What a marvellous comment for any Secretary of State to be able to make about any issue—that it will create a revolution if we do it right. He also said:"““The strategy is constructed around twenty 'quality markers' of a good stroke service covering four key areas””—"
I shall cover those four areas this morning. They are:"““raising awareness and prevention; the importance of rapid assessment and treatment; provision of rehabilitation and care after stroke; and developing the workforce to meet these markers.””—[Official Report, 5 December 2007; Vol. 468, c. 70WS.]"

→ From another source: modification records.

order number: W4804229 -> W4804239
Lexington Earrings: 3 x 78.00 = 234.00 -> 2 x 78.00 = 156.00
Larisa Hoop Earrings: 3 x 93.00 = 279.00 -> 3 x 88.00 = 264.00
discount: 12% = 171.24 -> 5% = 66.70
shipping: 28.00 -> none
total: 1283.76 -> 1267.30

Although we are only a year on from that publication, there are some good initial signs that stroke care is now being afforded a higher priority by health and social care providers. The most obvious example is that the existing cardiac networks throughout the UK have taken on the additional responsibility of stroke, so there are now 29 stroke and cardiac networks covering the whole of England. In addition, the operating framework for the NHS now identifies stroke as a national priority, and in addition to that, the requirements on primary care trusts are reinforced in the three-year operational plans that they must put forward, which are monitored and performance-managed by strategic health authorities. Implementation of the stroke strategy is a ““must-do””. It is no longer a Cinderella; it is no longer marginalised; it is no longer on the periphery. It is now a ““must-do”” at the centre of the operational plans. I am sure that all hon. Members welcome that.

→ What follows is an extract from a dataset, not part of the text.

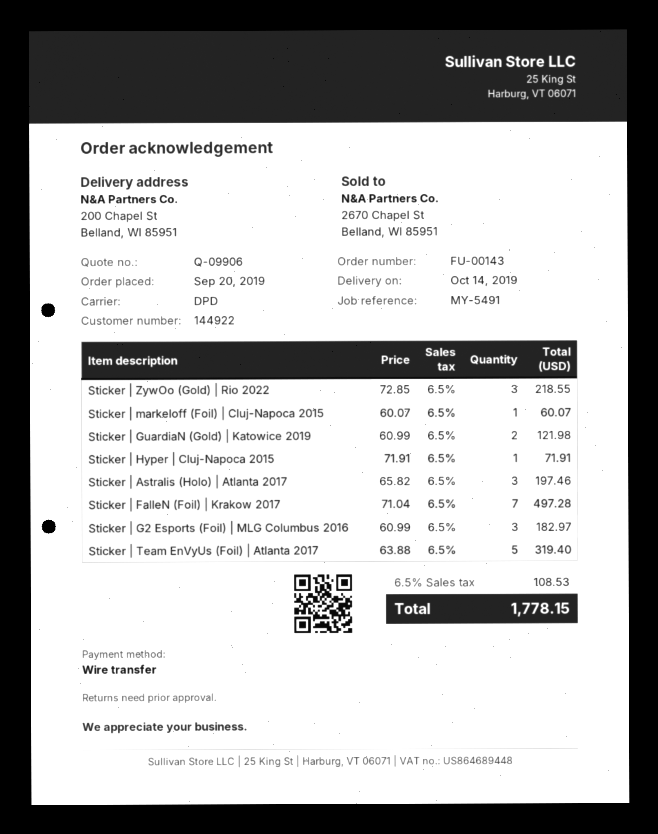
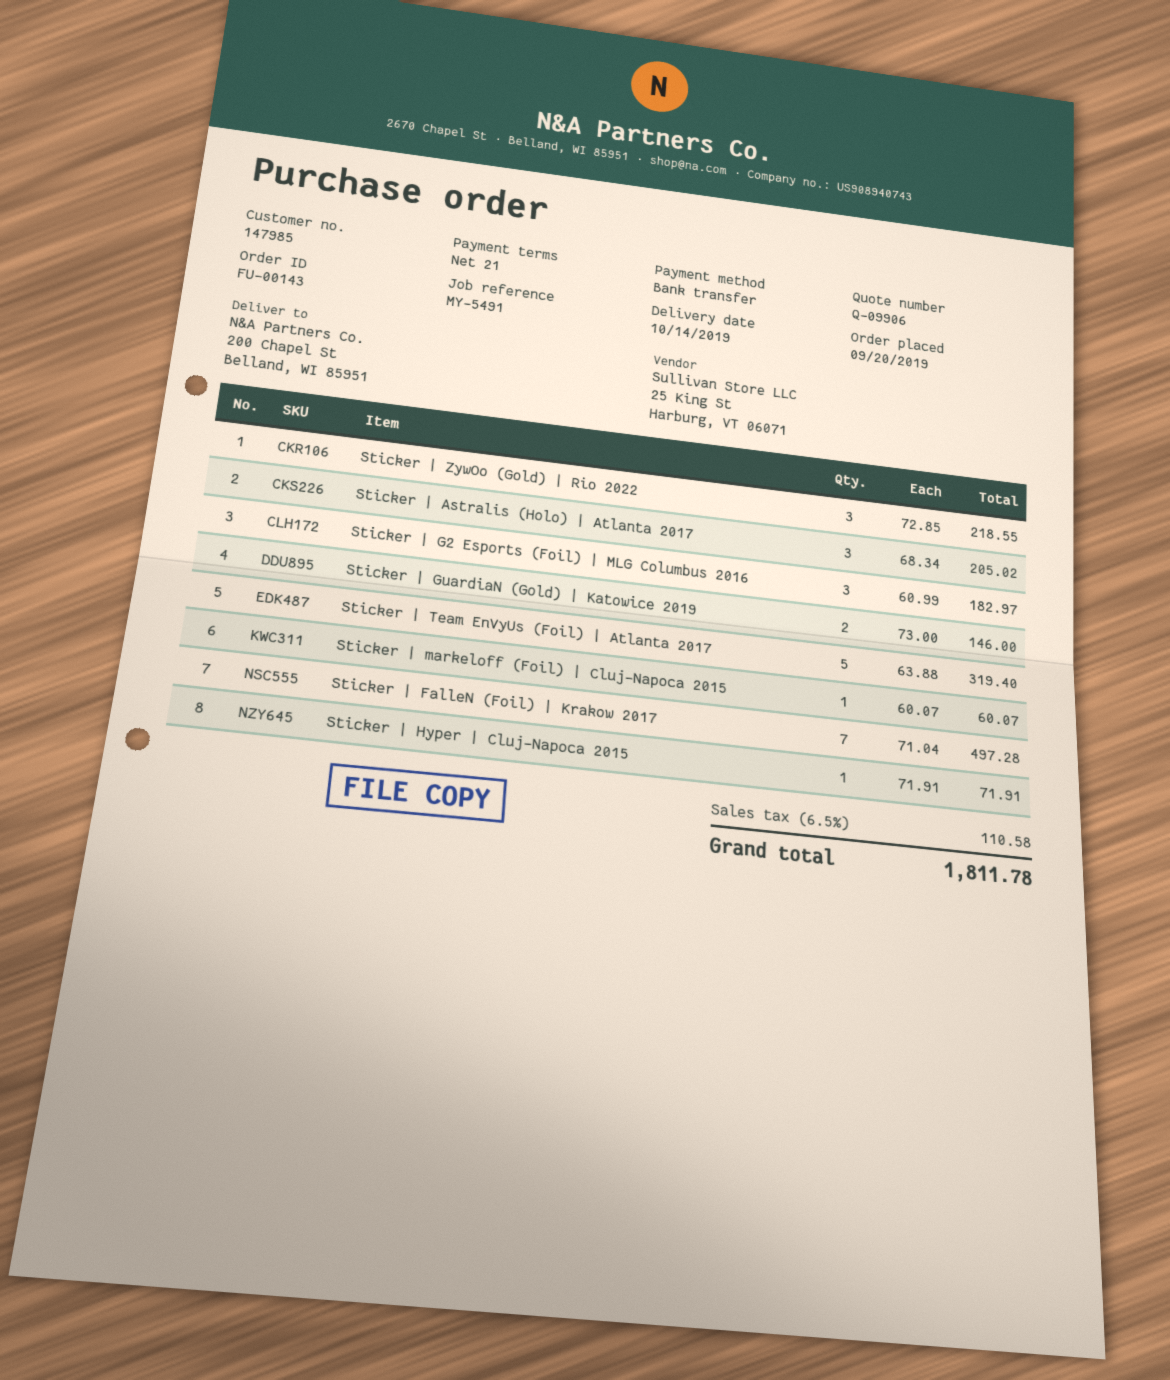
customer number: 144922 -> 147985
Sticker | GuardiaN (Gold) | Katowice 2019: 2 x 60.99 = 121.98 -> 2 x 73.00 = 146.00
Sticker | Astralis (Holo) | Atlanta 2017: 3 x 65.82 = 197.46 -> 3 x 68.34 = 205.02
tax: 6.5% = 108.53 -> 6.5% = 110.58
total: 1778.15 -> 1811.78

Monitoring will include two key indicators: the number of patients who spend at least 90 per cent. of their time on a stroke unit, and the percentage of patients with higher risk transient ischaemic attacks—mini-strokes—who are treated within 24 hours. When will the information on progress on those two indicators be published so that all of us—MPs, the Stroke Association, stroke patients and so on—will be able to measure progress?
Stroke Sufferers
Proceeding contribution from
Graham Allen
(Labour)
in the House of Commons on Tuesday, 18 November 2008.
It occurred during Adjournment debate on Stroke Sufferers.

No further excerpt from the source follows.